OMAP-L137 Shared Region cache coherency

Dom Banger

Other Parts Discussed in Thread: OMAP-L137, OMAPL138

Hello,

when i am using a shared region based on SYSLINK to communicate between the ARM and the DSP, do i have to consider cache coherency aspects on the DSP and/or on the ARM? My shared region is specified a follows in the *.cfg file:

SharedRegion.setEntryMeta(1,
    new SharedRegion.Entry({
        name:           "MessageQ Buffers",
        base:           SR1Mem.base,
        len:            SR1Mem.len,
        ownerProcId:    MultiProc.getIdMeta("HOST"),
        cacheEnable:    false,
        isValid:        true
    })
);

Does the line cacheEnable: false, mean, that i deactivate cache fucntionality for this memory are for both the ARM and the DSP?

Thanks in advance,

Dom

over 12 years ago

0 judahvang over 12 years ago

TI__Mastermind 32475 points

Dom,

Yes, you have to consider cache coherency. The SharedRegion setting does not set the hardware. It simply tells SharedRegion whether or not to make cache calls in its APIs. So bottom line is that if the Cache is really enabled for your Shared Region, you need to set "cacheEnable" to be true.

Judah

0 Dom Banger over 12 years ago in reply to judahvang

Intellectual 355 points

Hello judahvang,

thanks for your answer. So do i have to set cacheEnable to true for the shared memory of the OMAP-L137 EVM Board? And is both, the ARM side and the DSP side cached? In my opinion, when working with DSPLINK, i read, that only the DSP side is cached. Which of the shared region api calls need to know, whether the memory is cached? I simply want to read/write to/from a shared memory buffer from DSP/ARM, so do i have to invalidate/write back the cache in both sides?

Best regards,

Dom

0 judahvang over 12 years ago in reply to Dom Banger

TI__Mastermind 32475 points

Dom,

I don't know if you have to in your case. Just depends on the App. My best guess is that you need to set it on the DSP but not the ARM. Basically, if you can determine if your memory is being cached then set it to true...otherwise set it to false.

There's many APIs within IPC which checks this SharedRegion config and determines whether a cache call is needed or not. For example MessageQ_put, NameServer_get are an example.

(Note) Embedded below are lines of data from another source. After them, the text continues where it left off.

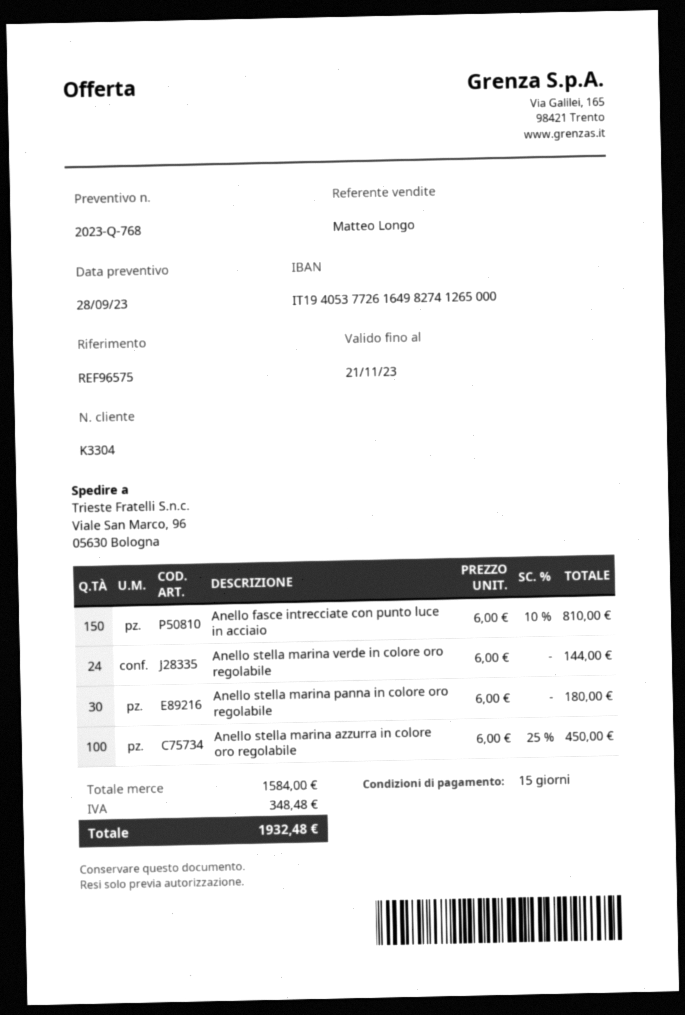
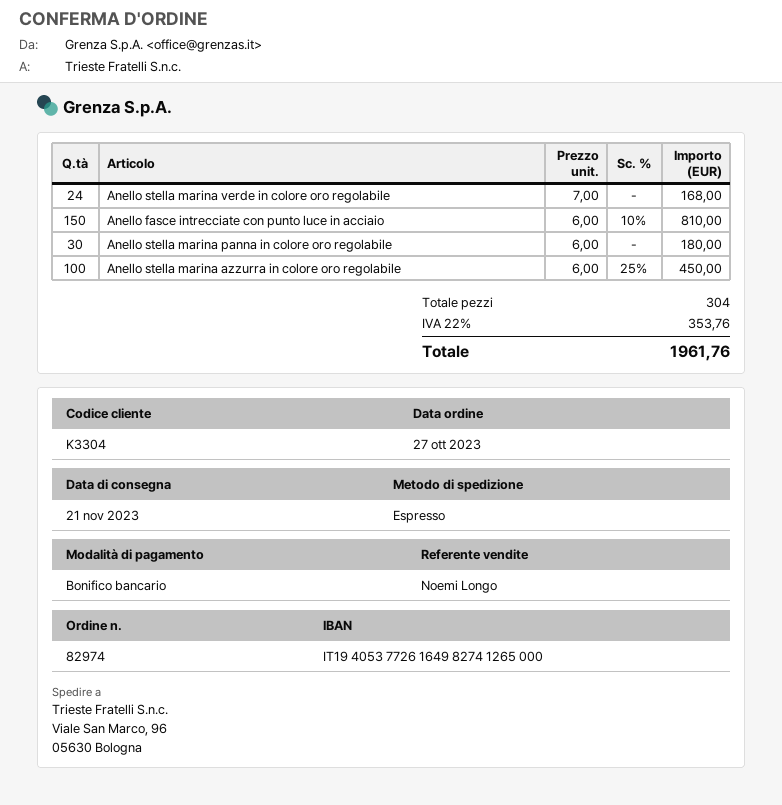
sales rep: Matteo Longo -> Noemi Longo
Anello stella marina verde in colore oro regolabile: 24 x 6.00 = 144.00 -> 24 x 7.00 = 168.00
tax: 348.48 -> 353.76
total: 1932.48 -> 1961.76

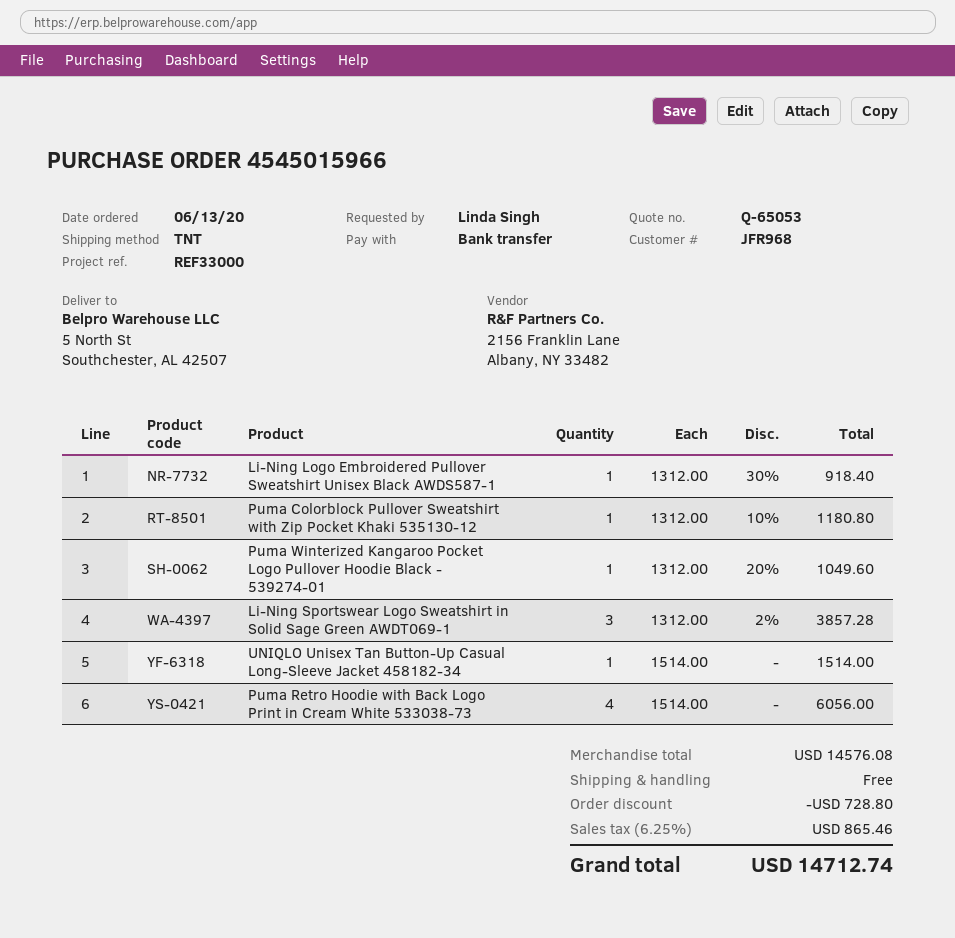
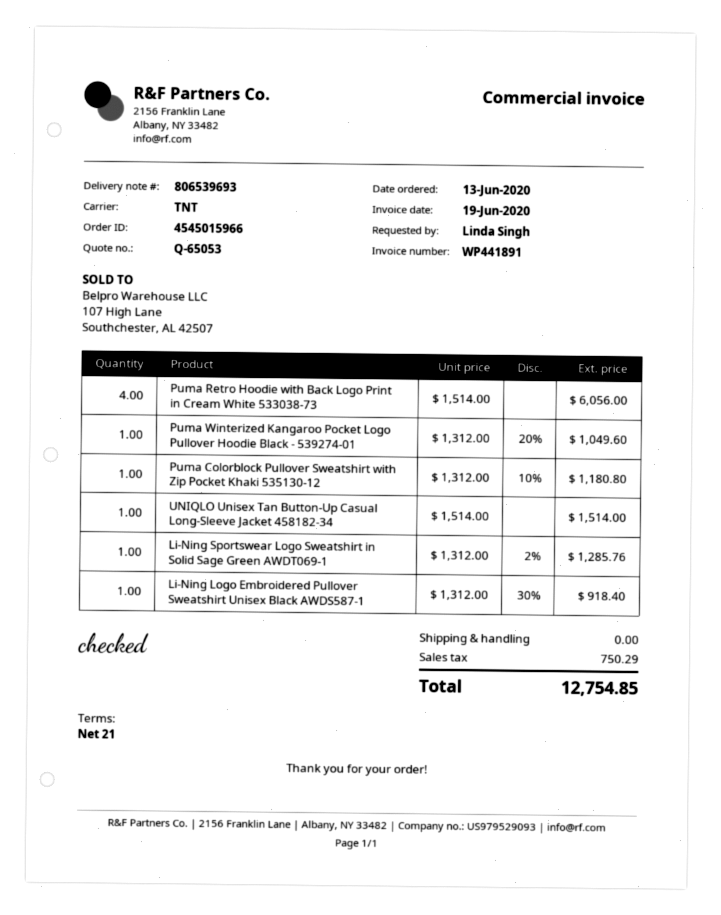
Li-Ning Sportswear Logo Sweatshirt in Solid Sage Green AWDT069-1: 3 x 1312.00 - 2% = 3857.28 -> 1 x 1312.00 - 2% = 1285.76
discount: 728.80 -> none
tax: 865.46 -> 750.29
total: 14712.74 -> 12754.85

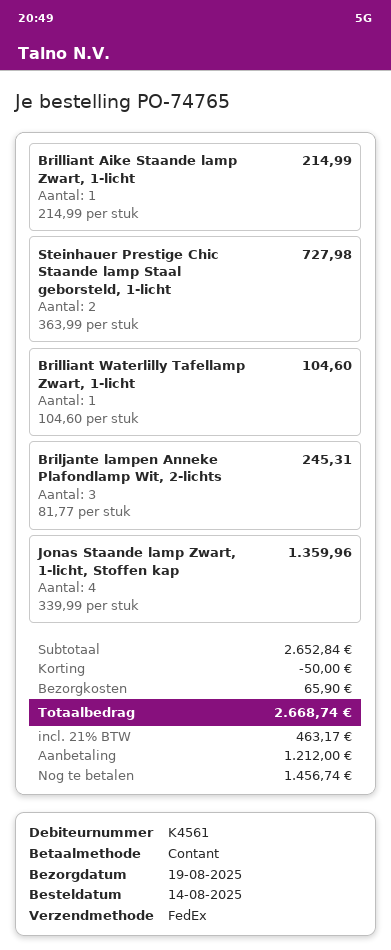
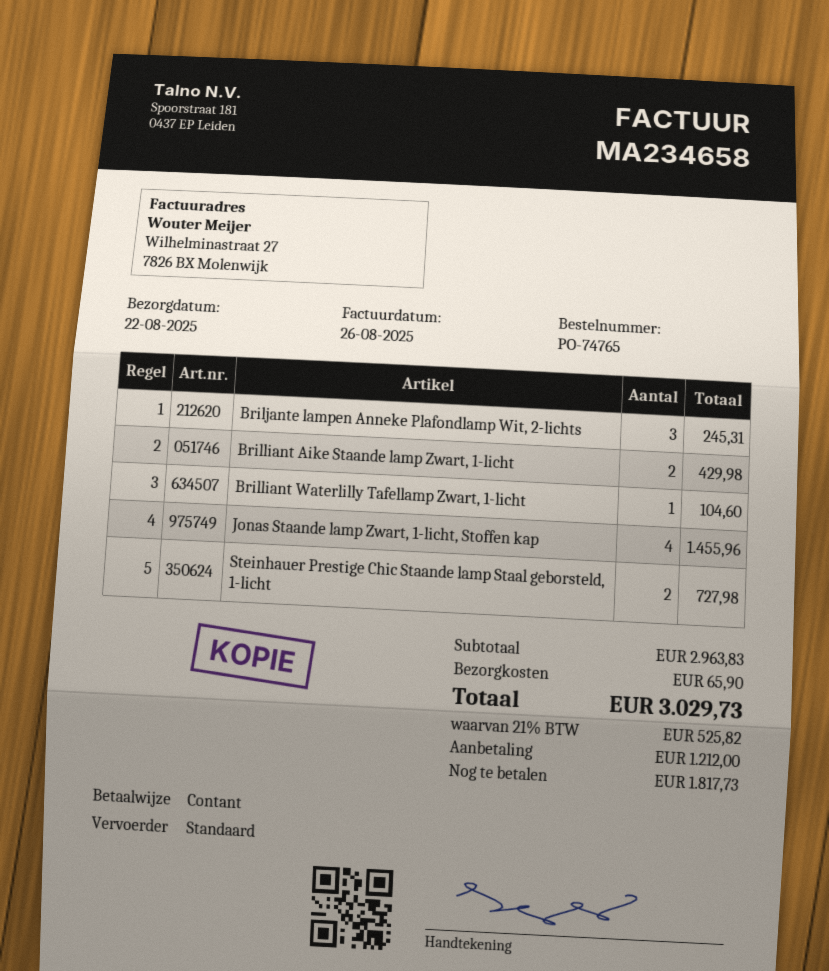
delivery date: 2025-08-19 -> 2025-08-22
shipping method: FedEx -> standard
Brilliant Aike Staande lamp Zwart, 1-licht: 1 for 214.99 -> 2 for 429.98
Jonas Staande lamp Zwart, 1-licht, Stoffen kap: 4 for 1359.96 -> 4 for 1455.96
subtotal: 2652.84 -> 2963.83
discount: 50.00 -> none
tax: 21% = 463.17 -> 21% = 525.82
total: 2668.74 -> 3029.73
balance: 1456.74 -> 1817.73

To answer your last question: I think the default would be...Cache enabled on the DSP so you need to use the Cache APIs to make memory coherent. I think the ARM by default does not have the Cache enabled. But again, this could also depend on whether Cache is enabled by your App.

Judah

0 Dom Banger over 12 years ago in reply to judahvang

Intellectual 355 points

Judah,

thanks again. So i think i have to set cacheEnable in my app and take care aboub cache coherency by myself, because i am writing to the shared region directly without the use of any IPC function. So last remeining question is, could you tell me please, why one should use the "Cache_wbInv" function? I understand the usage of "Cache_wb ", when i have written changes to the memory and want to write them back from cache to the underlying memory and i understand the usage of Cache_inv, when maybe another processer has made changes to the memory area and i want to update my cache to get make these changes available to me. But why should one use both at the same time using "Cache_wbInv"?

Thanks in advance,

Dom

0 Ramsey over 12 years ago in reply to Dom Banger

TI__Genius 12025 points

Dom,

When using SysLink, the default behaviour for SharedRegion memory is non-cacheable on the host (ARM) side and cacheable on the DSP side. Therefore, you only need to manage the cache from the DSP side. Remember, that the cacheable property of memory is set independently for each processor. I realize this is confusing. When configuring the SharedRegion, all the properties are used on the DSP side (including the cacheEnable property). However, when configuring the ARM side, the cacheEnable property is ignored. If you want to enable cache for SharedRegion memory on the ARM side, see the SysLink_params symbol in the ti/syslink/SysLink.h file.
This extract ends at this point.